# Some controls disabled



## Jacob (Jul 27, 2012)

Hi all,

I'm using Lightroom 4.0 on Windows 7 64 bit.

I suppose I have some issue with file import and it just came today (yesterday all worked fine).

The problem is that some sliders in develop mode are disabled, these are for instance Detail and Contrast in Noise reduction panel and some other sliders in Effects Panel.
This occurred only on files imported today and I assume this issue is related to import as the sliders are disabled even on duplicates of the files I imported yesterday, while on originals all works fine.

Please help!
Jacob


----------



## Jim Wilde (Jul 27, 2012)

Hi, welcome to the forum.

On Import, many of the sliders you mention are indeed disabled by default....however they *should *become enabled when you make an adjustment to the "parent" slider, i.e. in the Detail panel as soon as you increase the Luminance slider value (from its default zero position) then the Detail and Contrast sliders should then become enabled. The same holds true in the Effects panel, i.e. move the Amount slider for Post-crop Vignetting and you should see the sliders below become enabled (though Highlights remains disabled unless you move the Amount slider to the left).

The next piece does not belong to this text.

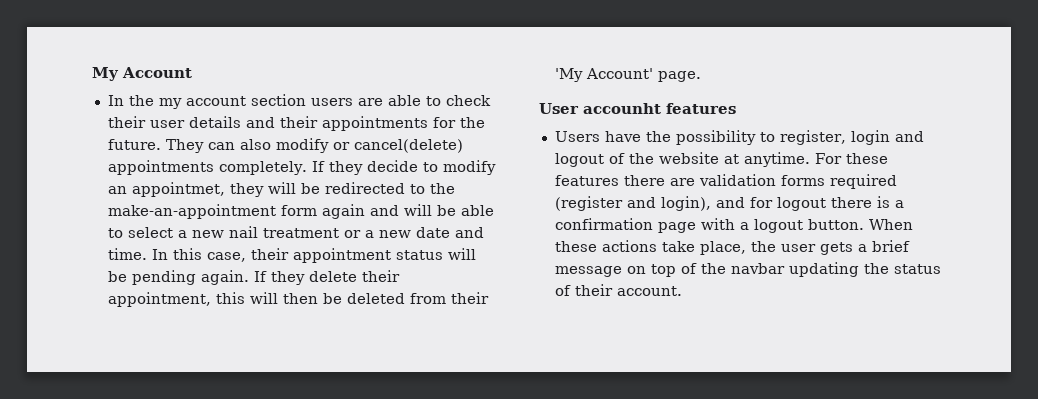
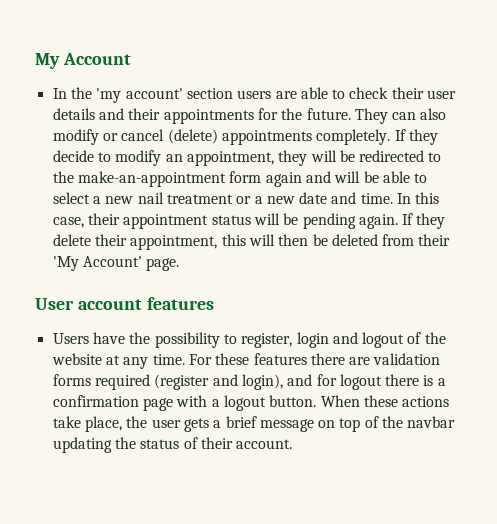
[158,96,246,109] my account -> [96,88,183,103] 'my account'
[353,139,463,153] cancel(delete) -> [121,129,218,144] cancel (delete)
[131,182,225,197] appointmet, -> [186,151,274,166] appointment,
[583,103,661,114] accounht -> [77,299,142,310] account
[743,152,810,167] anytime. -> [123,354,185,369] any time.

So, with that in mind, can you confirm that the sliders remain disabled even when the 'parent' slider is adjusted? Or do they become enabled as designed?


----------



## Jacob (Jul 27, 2012)

Hi Jim,
Yes this is the parent slider trick. So simple. I can't believe I got stocked with that :blush:
Thanks


----------



## Jim Wilde (Jul 27, 2012)

No worries....there are plenty of little "gotchas" in Lightroom, and we've all been caught in one way or another.


----------